Required from the data below: the exact lines starting at the line containing "color: #fef9c3 ->" and ending at the line containing "left: 580px ->", with both ends kept and all pictures dropped.

═════ ENTRIES PROVIDED

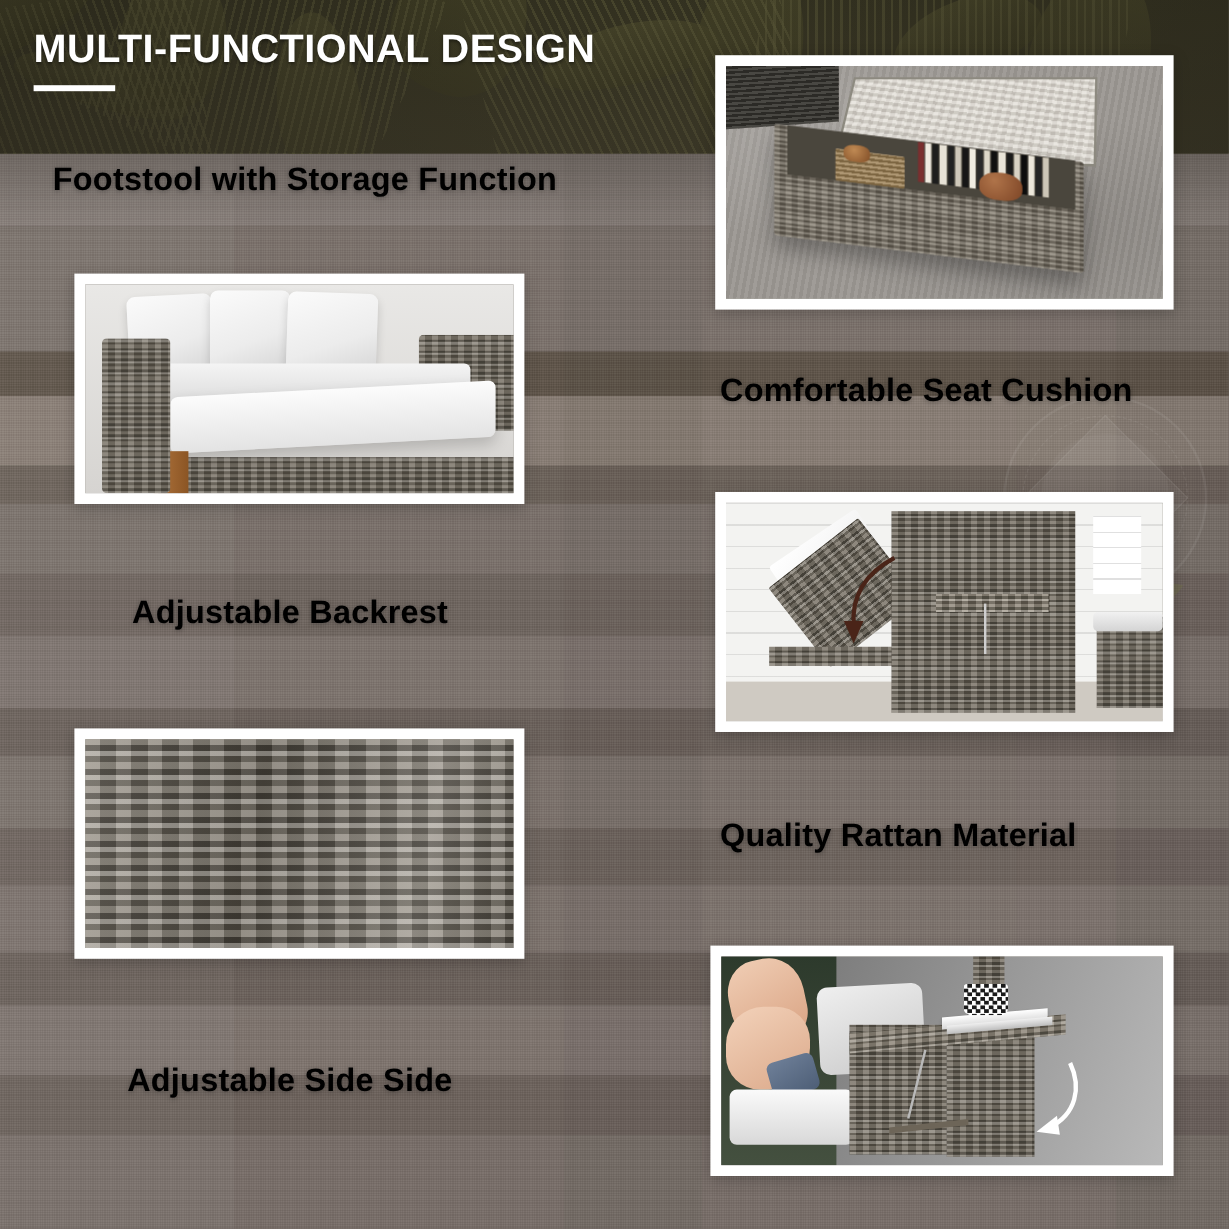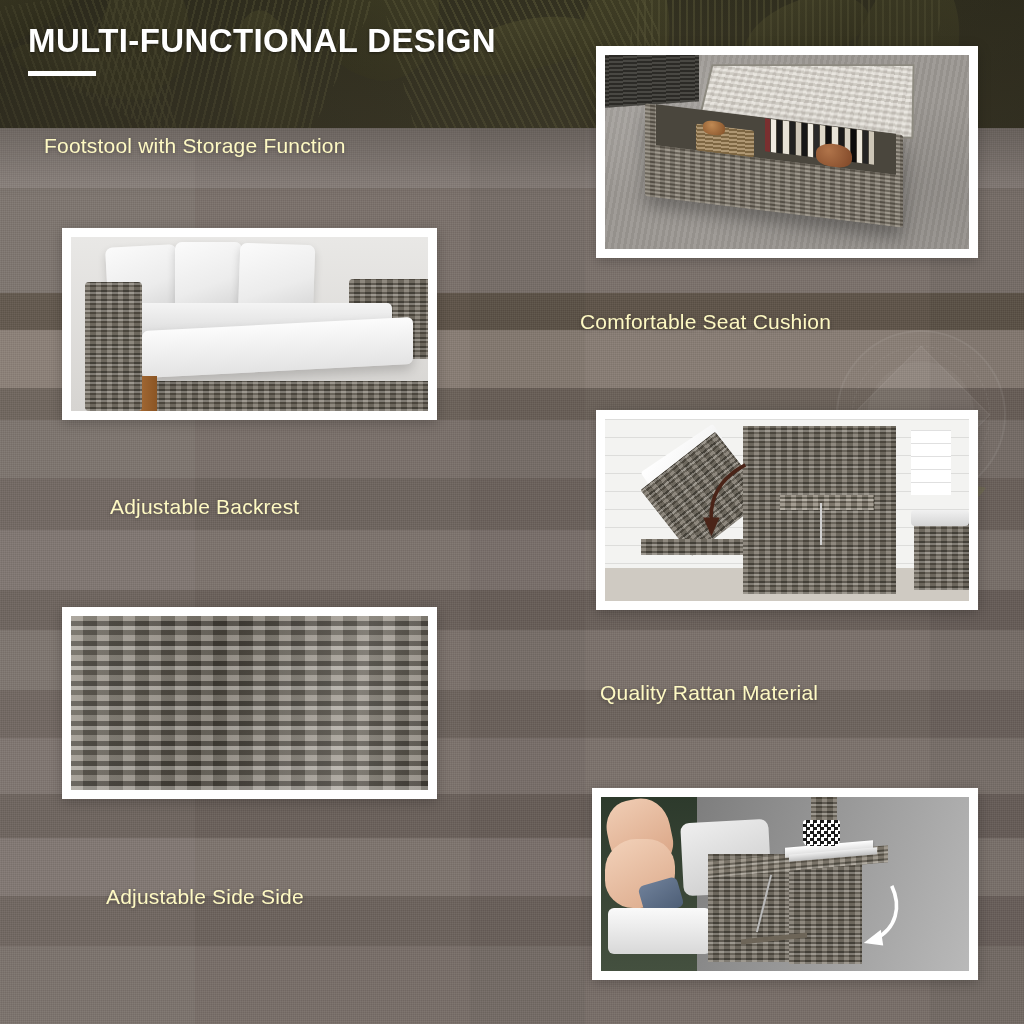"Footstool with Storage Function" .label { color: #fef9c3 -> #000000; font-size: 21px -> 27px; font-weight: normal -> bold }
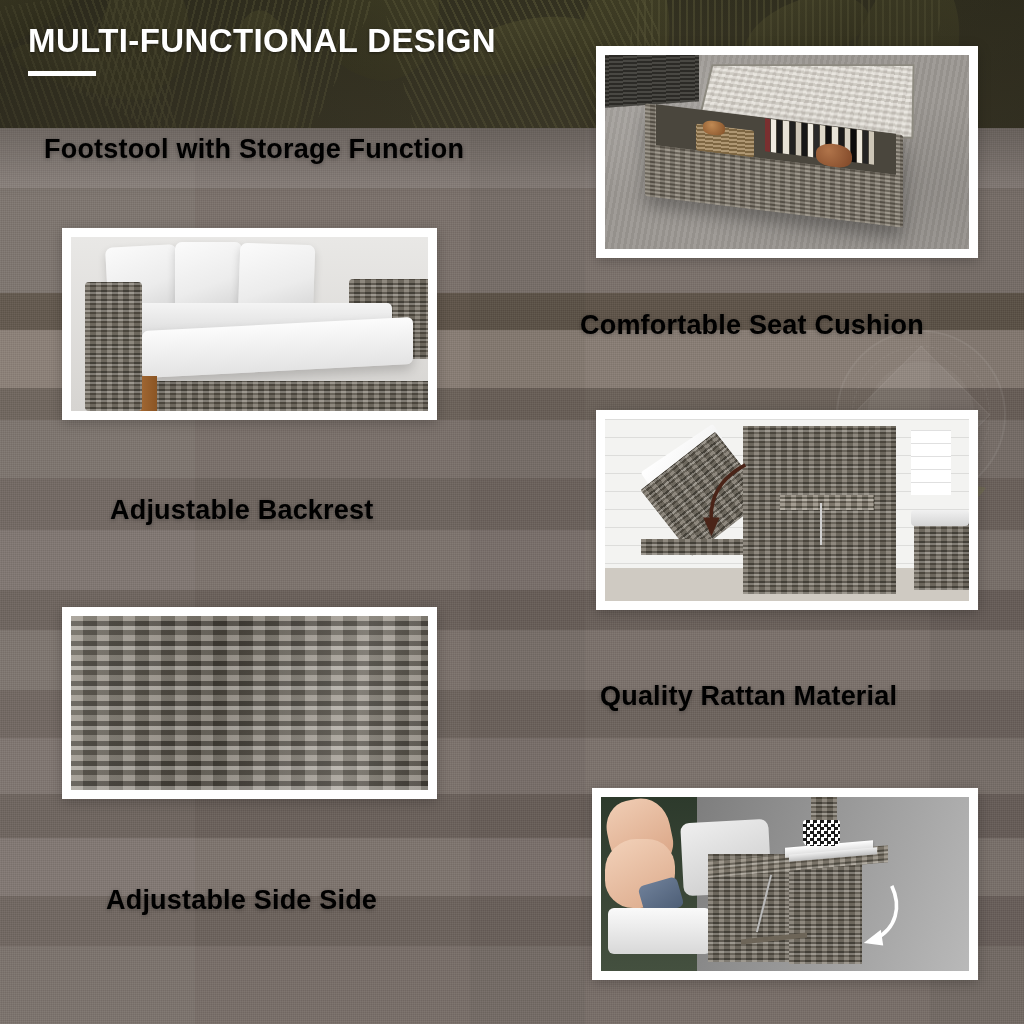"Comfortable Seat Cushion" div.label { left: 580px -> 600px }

══════════
═════ ENTRIES PROVIDED

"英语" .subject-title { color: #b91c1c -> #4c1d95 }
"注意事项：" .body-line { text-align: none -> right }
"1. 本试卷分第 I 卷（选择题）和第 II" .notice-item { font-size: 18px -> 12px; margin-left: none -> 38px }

══════════

- _EXPECTED ANSWER_
"Footstool with Storage Function" .label { color: #fef9c3 -> #000000; font-size: 21px -> 27px; font-weight: normal -> bold }
"Comfortable Seat Cushion" div.label { left: 580px -> 600px }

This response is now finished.